**Dataset entries**
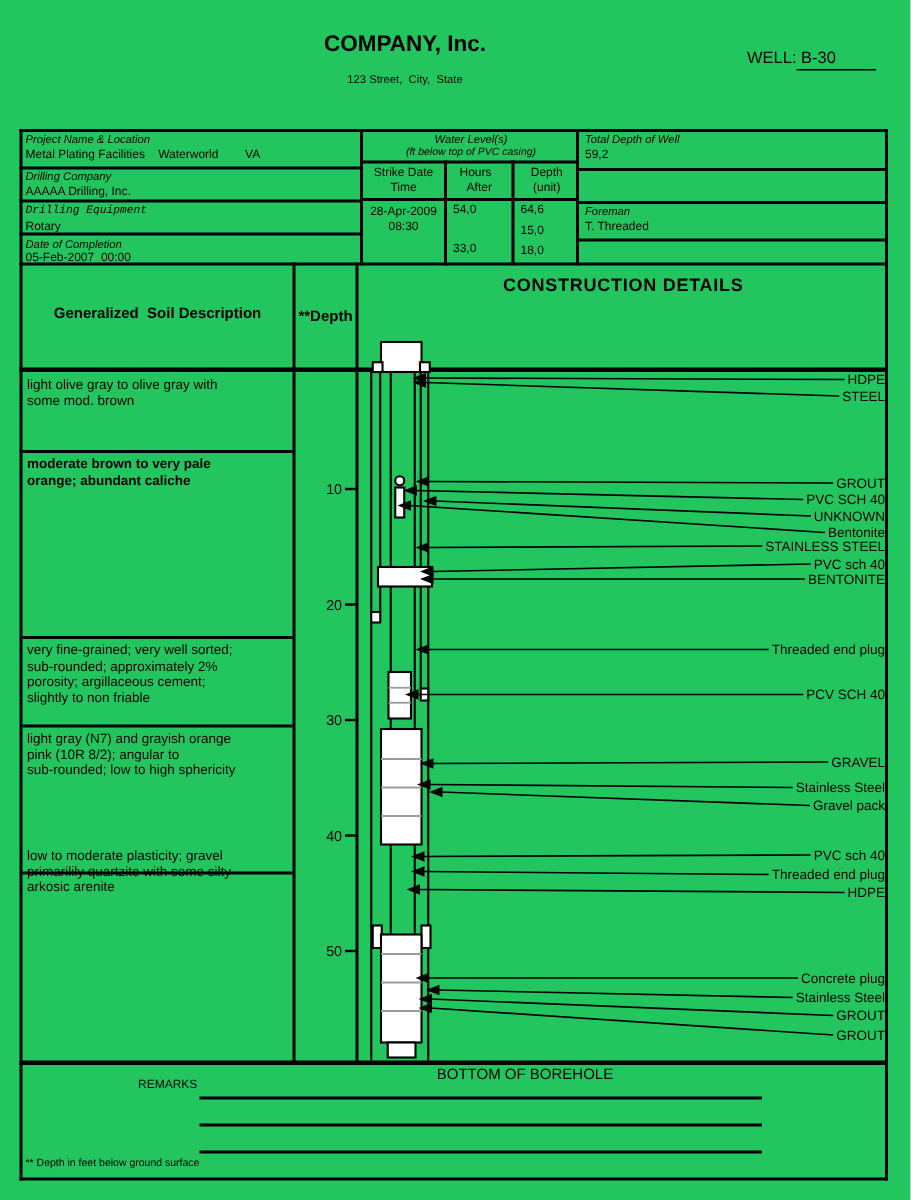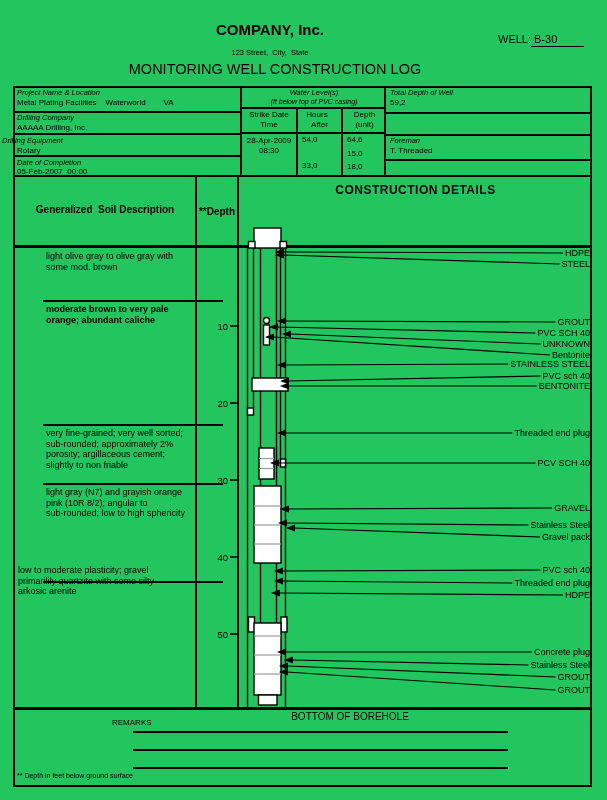--- a/index.html
+++ b/index.html
@@ -7,35 +7,34 @@
         font-family:"Liberation Sans",sans-serif;color:#000;overflow:hidden;}
   .t{position:absolute;white-space:nowrap;line-height:1.1;}
   .pre{white-space:pre;}
   .ital{font-style:italic;font-size:7.5px;}
   .val{font-size:8px;}
   .ctr{text-align:center;}
   .hl,.vl{position:absolute;background:#000;}
   .soil-row{position:absolute;left:15px;width:180px;box-sizing:border-box;
             font-size:9px;line-height:10.5px;padding:2px 3px;white-space:pre-line;
             background:transparent;}
-  .soil-row-b{border-bottom:2px solid #000;margin-left:28px;}
+  .soil-row-b{border-bottom:2px solid #000;}
   svg{font-family:"Liberation Sans",sans-serif;}
   .wl{stroke:#000;stroke-width:1.4;fill:none;}
   .wr{fill:#fff;stroke:#000;stroke-width:1.4;}
   .wg{stroke:#9a9a9a;stroke-width:1.2;}
   .well-underline{display:inline-block;min-width:48px;border-bottom:1.5px solid #000;padding:0 2px 1px 3px;}
 </style>
 </head>
 <body>
 
 <div class="page" id="page">
 
   <div class="t ctr" style="left:70px;top:22px;width:400px;font-size:15px;font-weight:bold;">COMPANY, Inc.</div>
   <div class="t ctr pre" style="left:70px;top:49px;width:400px;font-size:7.5px;">123 Street,  City,  State</div>
-  <div class="t ctr" style="left:70px;top:62px;width:410px;font-size:14.5px;">MONITORING WELL CONSTRUCTION LOG</div>
   <div class="t" style="left:498px;top:33px;font-size:11px;">
     <span>WELL:</span><span class="well-underline">B-30</span>
   </div>
 
   <div class="hl" style="left:13px;top:86px;width:579px;height:2px;"></div>
   <div class="hl" style="left:13px;top:111px;width:229px;height:2px;"></div>
   <div class="hl" style="left:13px;top:133px;width:229px;height:2px;"></div>
   <div class="hl" style="left:13px;top:155px;width:229px;height:2px;"></div>
   <div class="hl" style="left:242px;top:107px;width:144px;height:2px;"></div>
   <div class="hl" style="left:242px;top:132px;width:144px;height:2px;"></div>
@@ -53,21 +52,21 @@
   <div class="vl" style="left:384px;top:86px;width:2px;height:91px;"></div>
   <div class="vl" style="left:296px;top:107px;width:2px;height:70px;"></div>
   <div class="vl" style="left:341px;top:107px;width:2px;height:70px;"></div>
   <div class="vl" style="left:195px;top:175px;width:2px;height:534px;"></div>
   <div class="vl" style="left:237px;top:175px;width:2px;height:534px;"></div>
 
   <div class="t ital" style="left:17px;top:89px;">Project Name &amp; Location</div>
   <div class="t val pre" style="left:17px;top:99px;">Metal Plating Facilities    Waterworld        VA</div>
   <div class="t ital" style="left:17px;top:114px;">Drilling Company</div>
   <div class="t val" style="left:17px;top:124px;">AAAAA Drilling, Inc.</div>
-  <div class="t ital" style="left:2px;top:137px;">Drilling Equipment</div>
+  <div class="t ital" style="left:17px;top:137px;font-family:Liberation Mono, monospace;">Drilling Equipment</div>
   <div class="t val" style="left:17px;top:147px;">Rotary</div>
   <div class="t ital" style="left:17px;top:159px;">Date of Completion</div>
   <div class="t val pre" style="left:17px;top:168px;">05-Feb-2007  00:00</div>
 
   <div class="t ital ctr" style="left:242px;top:89px;width:144px;">Water Level(s)</div>
   <div class="t ital ctr" style="left:242px;top:98px;width:144px;font-size:7px;">(ft below top of PVC casing)</div>
   <div class="t val ctr" style="left:242px;top:111px;width:54px;">Strike Date</div>
   <div class="t val ctr" style="left:242px;top:121px;width:54px;">Time</div>
   <div class="t val ctr" style="left:298px;top:111px;width:38px;">Hours</div>
   <div class="t val ctr" style="left:298px;top:121px;width:43px;">After</div>
@@ -190,21 +189,21 @@
       <polygon points="284,660 293,656.5 293,663.5" fill="#000"></polygon>
       <text x="590" y="680" text-anchor="end" font-size="9" fill="#000">GROUT</text>
       <line x1="287" y1="666" x2="555.5" y2="677" stroke="#000" stroke-width="1.1"></line>
       <polygon points="279,666 288,662.5 288,669.5" fill="#000"></polygon>
       <text x="590" y="693" text-anchor="end" font-size="9" fill="#000">GROUT</text>
       <line x1="287" y1="672" x2="555.5" y2="690" stroke="#000" stroke-width="1.1"></line>
       <polygon points="279,672 288,668.5 288,675.5" fill="#000"></polygon>
     </svg>
 
   <div class="t ctr" style="left:200px;top:711px;width:300px;font-size:10px;">BOTTOM OF BOREHOLE</div>
-  <div class="t" style="left:92px;top:719px;font-size:8px;margin-left:20px;">REMARKS</div>
+  <div class="t" style="left:92px;top:719px;font-size:8px;">REMARKS</div>
   <div class="hl" style="left:133px;top:731px;width:375px;height:1.5px;"></div>
   <div class="hl" style="left:133px;top:749px;width:375px;height:1.5px;"></div>
   <div class="hl" style="left:133px;top:767px;width:375px;height:1.5px;"></div>
   <div class="t" style="left:17px;top:772px;font-size:7px;">**  Depth in feet below ground surface</div>
 
 <div class="soil-row soil-row-b" style="top: 249px; height: 53px;">light olive gray to olive gray with
 some mod. brown</div>
     <div class="soil-row soil-row-b" style="top: 302px; height: 124px; font-weight: bold;">moderate brown to very pale
 orange; abundant caliche</div>
     <div class="soil-row soil-row-b" style="top: 426px; height: 59px;">very fine-grained; very well sorted;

**What you are asked to do**
Where a line of the entries contains the word "white", count it, then state the total and nothing else.

**Task response**
3